Though complex to realize, Ann’s experiment has a kind of elegance that scientists prize. “Instead of bringing in oil-based fertilizer,” she explains, “I bring in organic feed, which a supplier in the nearby village can provide. Then by gradually moving the turkeys through the fields that are lowest in nutrients, in time I can build fertility across the whole farm. This in turn enhances the nutrients in grasses that the cattle will eat in the following years.”
I suspect that some of her technology-driven former students might find her approach backward, even primitive. “Probably some would,” she says crisply. “But if you accept that the days of easy oil are numbered—and what sane person can still deny it?—then really this farm isn’t backward at all. On the contrary, it’s future-oriented.”…
A dialogue with the world
(from Chapter 3, about Craig Holdrege, Goethean scientist)

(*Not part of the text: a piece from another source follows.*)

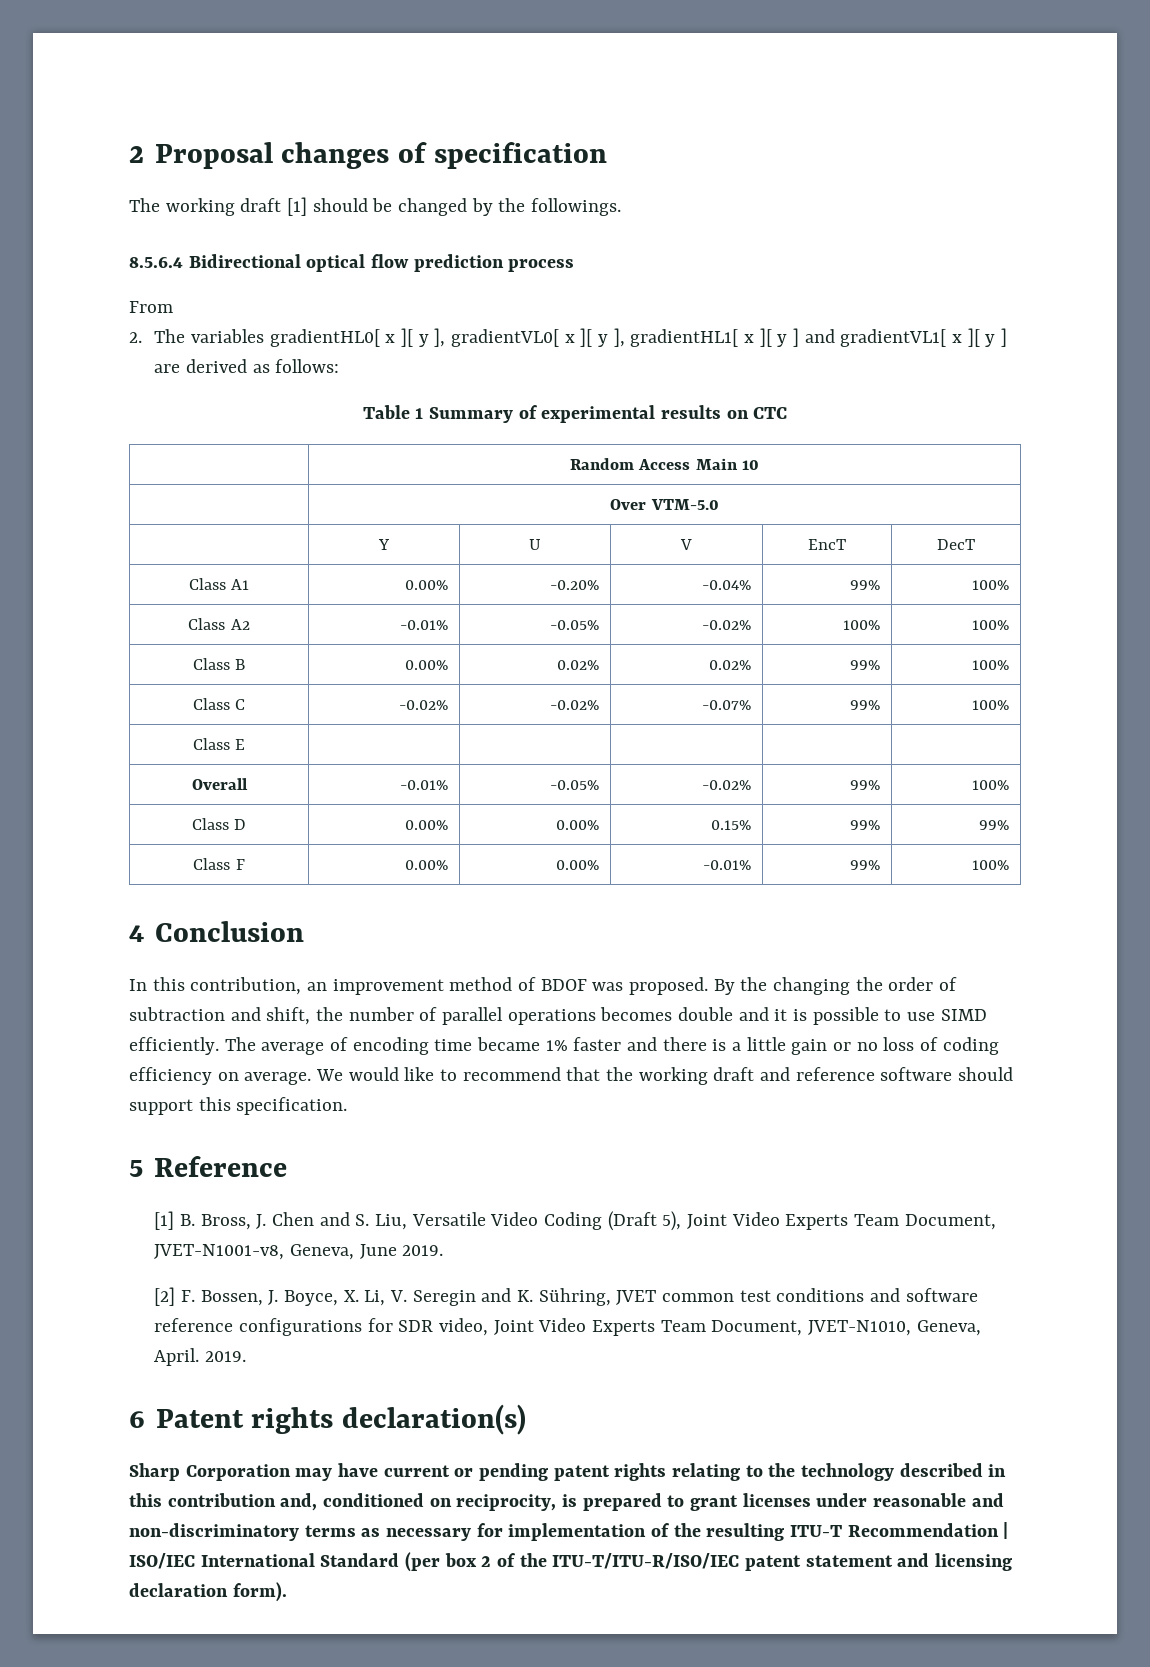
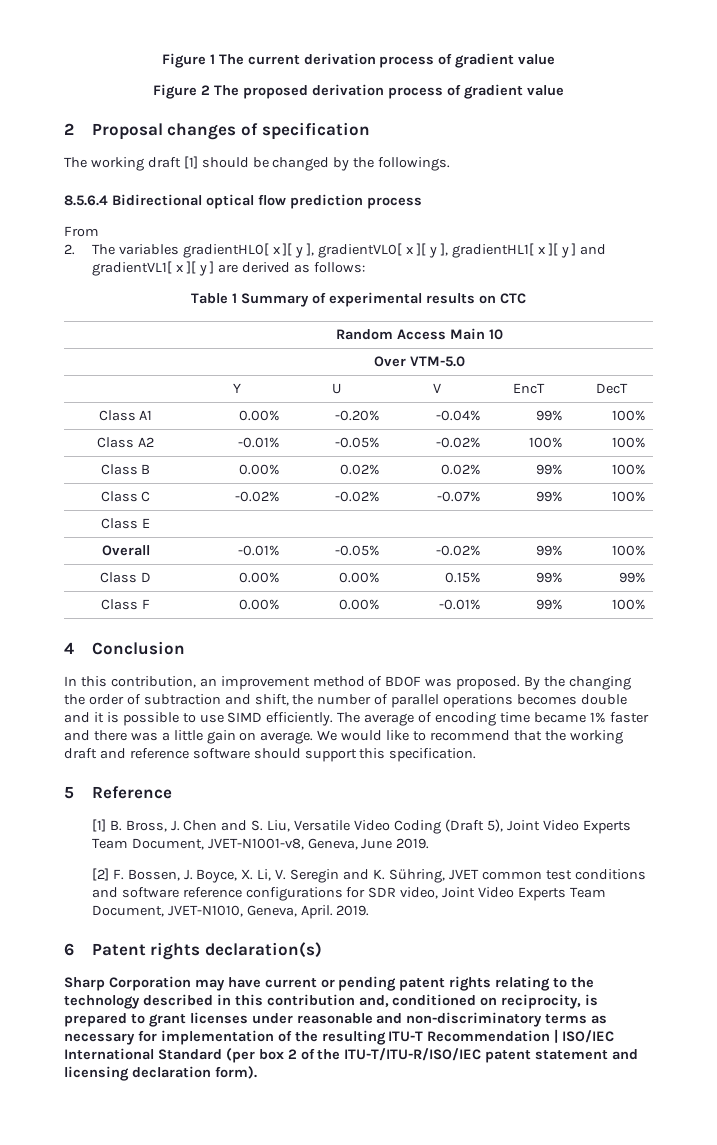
+ Figure 1 The current derivation process of gradient value
+ Figure 2 The proposed derivation process of gradient value
- The average of encoding time became 1% faster and there is a little gain or no loss of coding efficiency on average.
+ The average of encoding time became 1% faster and there was a little gain on average.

On a given body, to generate and superinduce a new nature or new natures is the work and aim of human power.
—Francis Bacon, Novum Organum, book 2, 1620
Through the contemplating of an ever creating nature, we should make ourselves worthy of conscious participation in her production.
—Johann Wolfgang von Goethe, Judgment through Intuitive Perception, c 1770
On a hot day in late June, sky blue to infinity, we walk up a gravel road into the May Hill Nature Preserve, near the New York–Massachusetts border. Students from the nearby Hawthorne Valley Waldorf School worked with Henrike Holdrege of the Nature Institute to build the meandering trail. A generous canopy of oaks and sugar maples filters the light and cools the air.
The tallest trees are survivors from an earlier time, biologist Craig Holdrege explains, when most of this land was razed for sheep pasture. He points out wild calla lilies—blooms spent, they show early fruit. Deeper in the woods, we skirt ranks of lush ferns gesturing in airy arcs. “Rich, moist soil here,” says Craig. “Perfect for them.”
We enter the core of the preserve, a nine-acre wetland, on a boardwalk meant to minimize harm from trampling feet. Made of rot-resistant black locust wood from the region, it was built by Craig, Henrike, and their son Martin, with help from students. The muffled hum of traffic infiltrates the sanctuary; the Taconic Parkway lurks beyond the wetland.
“This,” says Craig, “is the skunk cabbage.” Named for its pungent aroma, the plant features in Craig’s research. He breaks off a leaf for me to smell. Rather mild, as skunk stink goes. With broad, veined leaves on short stems, on first encounter the plant seems unremarkable to me.
Craig scans the wetland. “I want to show you one of its flowers,” he says. “But a lot of them seem to have been eaten, probably by turkeys. It’s the first flower to emerge here, often when they’re still under snow. It sits in a big leaf like this”— he cups his hands to form a grotto—“and remarkably, it generates its own heat, enough to melt the snow and ice around it. That’s what got me fascinated with it.”
Craig’s fascination drives his long quest to understand our co-inhabitants on earth, not for their mechanics or usefulness to us but for their inherent qualities and their place in the larger community of life. This whole-organism approach to biology is rooted in the science philosophy of eighteenth-century German writer, politician, scientist, and philosopher Johann Wolfgang von Goethe. Although the more aggressive scientific method proposed by Francis Bacon has come to rule Western science, Goethe offers a reflective way of seeing, possible grounds for a truce in our increasingly catastrophic war on nature. It’s this vision that drew me to the Nature Institute.…
Blood on my hands
(from chapter 4, about gardening and our tangled relationship with nature)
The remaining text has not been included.